Mansfield, Sara A. MD, MS*; Dykes, Michael MBA; Adler, Brent MD; Uffman, Joshua C. MD, MBA§; Sales, Stephen MBA; Ranalli, Mark MD; Kenney, Brian D. MD, MPH; Aldrink, Jennifer H. MD

doi: 10.1097/pq9.0000000000000166
Individual QI projects from single institutions
Open

Introduction: Atelectasis is a problem in sedated pediatric patients undergoing cross-sectional imaging, impairing the ability to accurately interpret chest computed tomography (CT) imaging for the presence of malignancy, often leading to additional maneuvers and/or repeat imaging with additional radiation exposure.

Methods: A quality improvement team established a best-practice protocol to improve the quality of thoracic CT imaging in young patients with suspected primary or metastatic pulmonary malignancy. The specific aim was to increase the percentage of chest CT scans obtained for the evaluation of pulmonary nodules with acceptable atelectasis scores (0–1) in patients aged 0–5 years with malignancy, from a baseline of 45% to a goal of 75%.

Results: A retrospective cohort consisted of 94 patients undergoing chest CT between February 2014 and January 2015 before protocol implementation. The prospective cohort included 195 patients imaged between February 2015 and April 2018. The baseline percentage of CT scans that were scored 0 or 1 on the atelectasis scale was 44.7%, which improved to 75% with protocol implementation. The mean atelectasis score improved from 1.79 (±0.14) to 0.7 (±0.09). Sedation incidence decreased substantially from 73.2% to 26.5% during the study period.

Conclusions: Using quality improvement methodology including standardization of care, the percentage of children with atelectasis scores of 0–1 undergoing cross-sectional thoracic imaging improved from 45% to 75%. Also, eliminating the need for sedation in these patients has further improved image quality, potentially allowing for optimal detection of smaller nodules, and minimizing morbidity.

From the *Department of General Surgery, The Ohio State University College of Medicine, Columbus, Ohio

Department of Quality Improvement, Nationwide Children’s Hospital, Columbus, Ohio

Division of Pediatric Radiology, Department of Radiology, Nationwide Children’s Hospital, The Ohio State University College of Medicine, Columbus, Ohio

§Department of Anesthesiology and Pain Medicine, Nationwide Children’s Hospital, The Ohio State University College of Medicine, Columbus, Ohio

Division of Hematology/Oncology/Bone Marrow Transplantation, Department of Pediatrics, Nationwide Children’s Hospital, The Ohio State University College of Medicine, Columbus, Ohio

Division of Pediatric Surgery, Department of Surgery, The Ohio State University College of Medicine, Nationwide Children’s Hospital, Columbus, Ohio.

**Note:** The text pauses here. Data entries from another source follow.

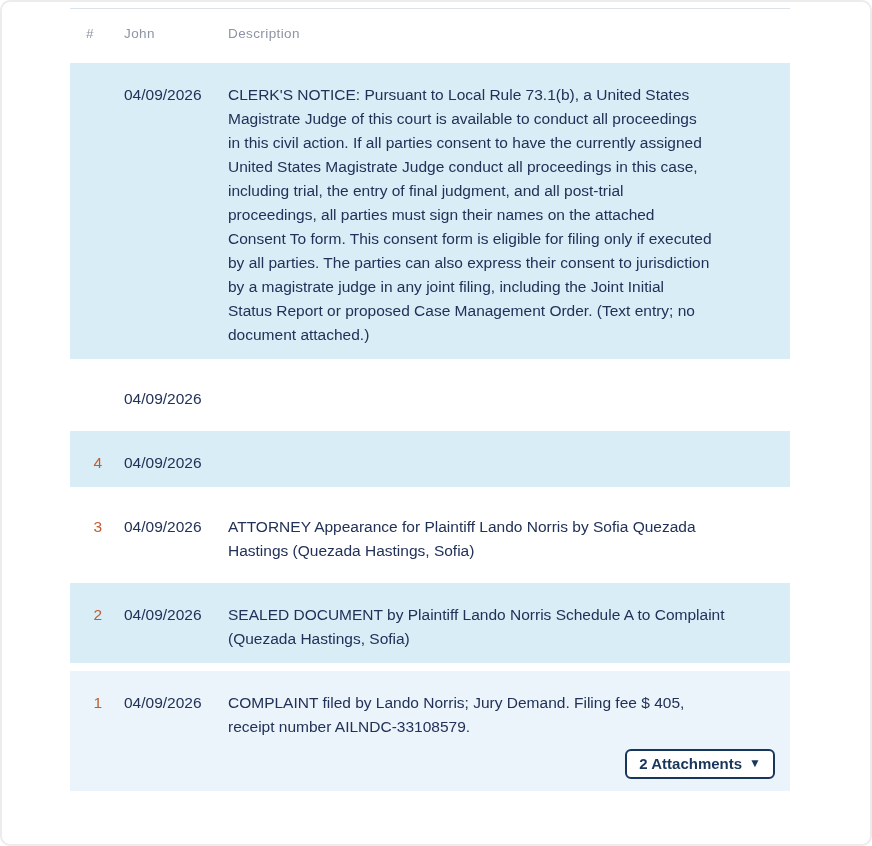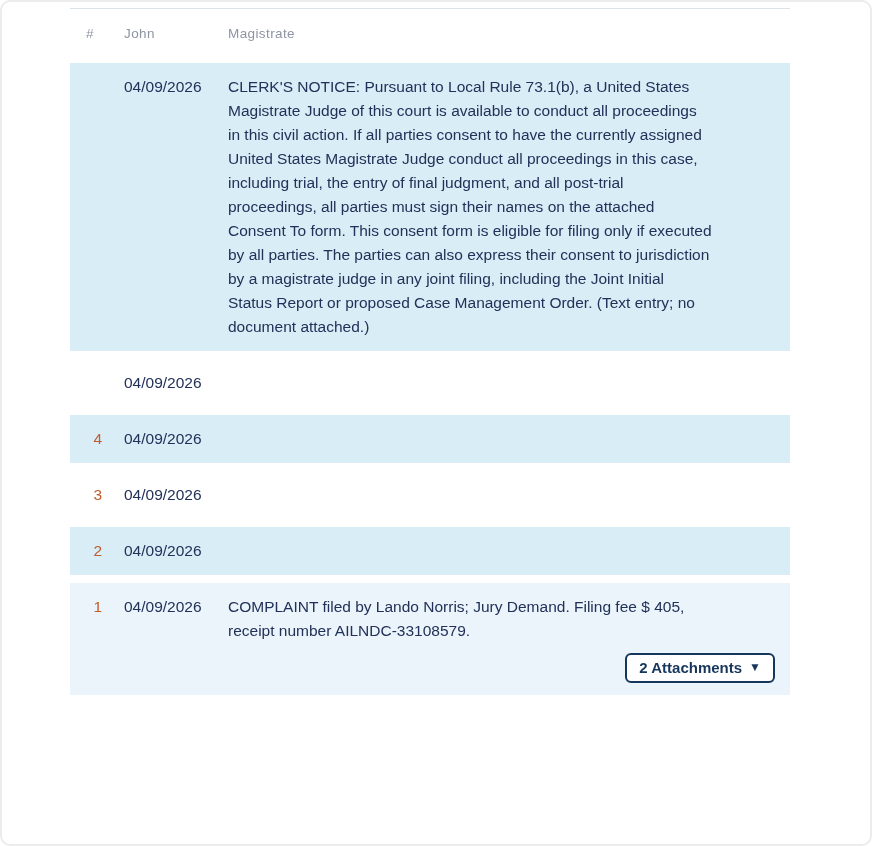"Magistrate" div { text: Magistrate -> Description }
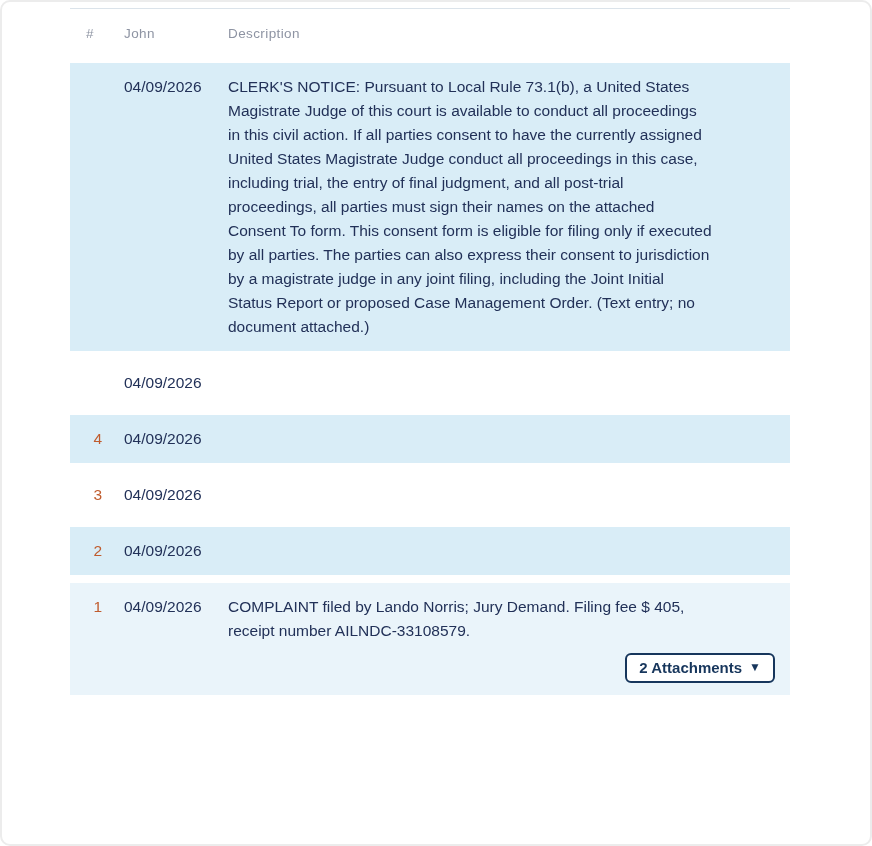"04/09/2026" .row { padding-top: 12px -> 20px }
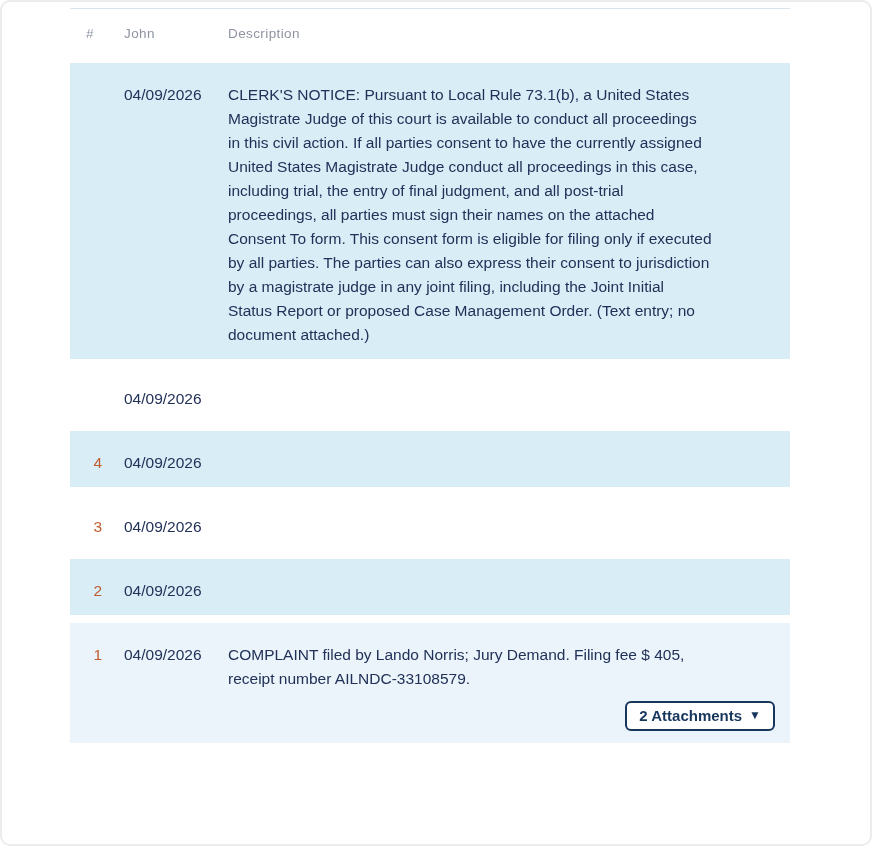"ATTORNEY Appearance for Plaintiff Lando" div.desc-text { html: none -> <div>ATTORNEY Appearance for Plaintiff Lando Norris by Sofia Quezada Hastings (Quezada Hastings, Sofia)</div> }
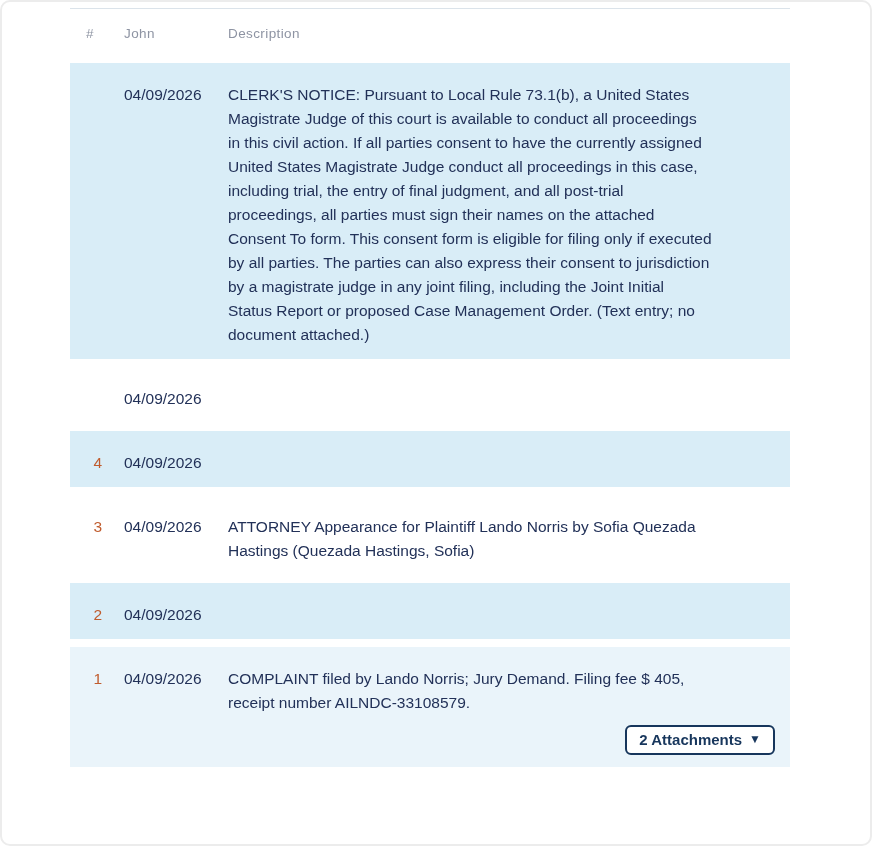"SEALED DOCUMENT by Plaintiff Lando" div.desc-text { html: none -> <div>SEALED DOCUMENT by Plaintiff Lando Norris Schedule A to Complaint (Quezada Hastings, Sofia)</div> }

Received for publication October 8, 2018; Accepted March 13, 2019.

Published online June 13, 2019.

To cite: Mansfield SA, Dykes M, Adler B, Uffman JC, Sales S, Ranalli M, Kenney BD, Aldrink JH. Use of Quality Improvement Methodology to Improve the Quality of Chest Computed Tomography for Evaluation of Pediatric Malignancies. Pediatr Qual Saf 2019; 3:e166.

Corresponding author. Address: Jennifer H. Aldrink, MD, Division of Pediatric Surgery, Department of Surgery, The Ohio State University College of Medicine. Nationwide Children’s Hospital, 700 Children’s Drive, FB 6B.1, Columbus, OH 43205, PH: 614-722-0440; Fax: 614-722-3903, Email: Jennifer.Aldrink@NationwideChildrens.org

This is an open-access article distributed under the terms of the Creative Commons Attribution-Non Commercial-No Derivatives License 4.0 (CCBY-NC-ND), where it is permissible to download and share the work provided it is properly cited. The work cannot be changed in any way or used commercially without permission from the journal.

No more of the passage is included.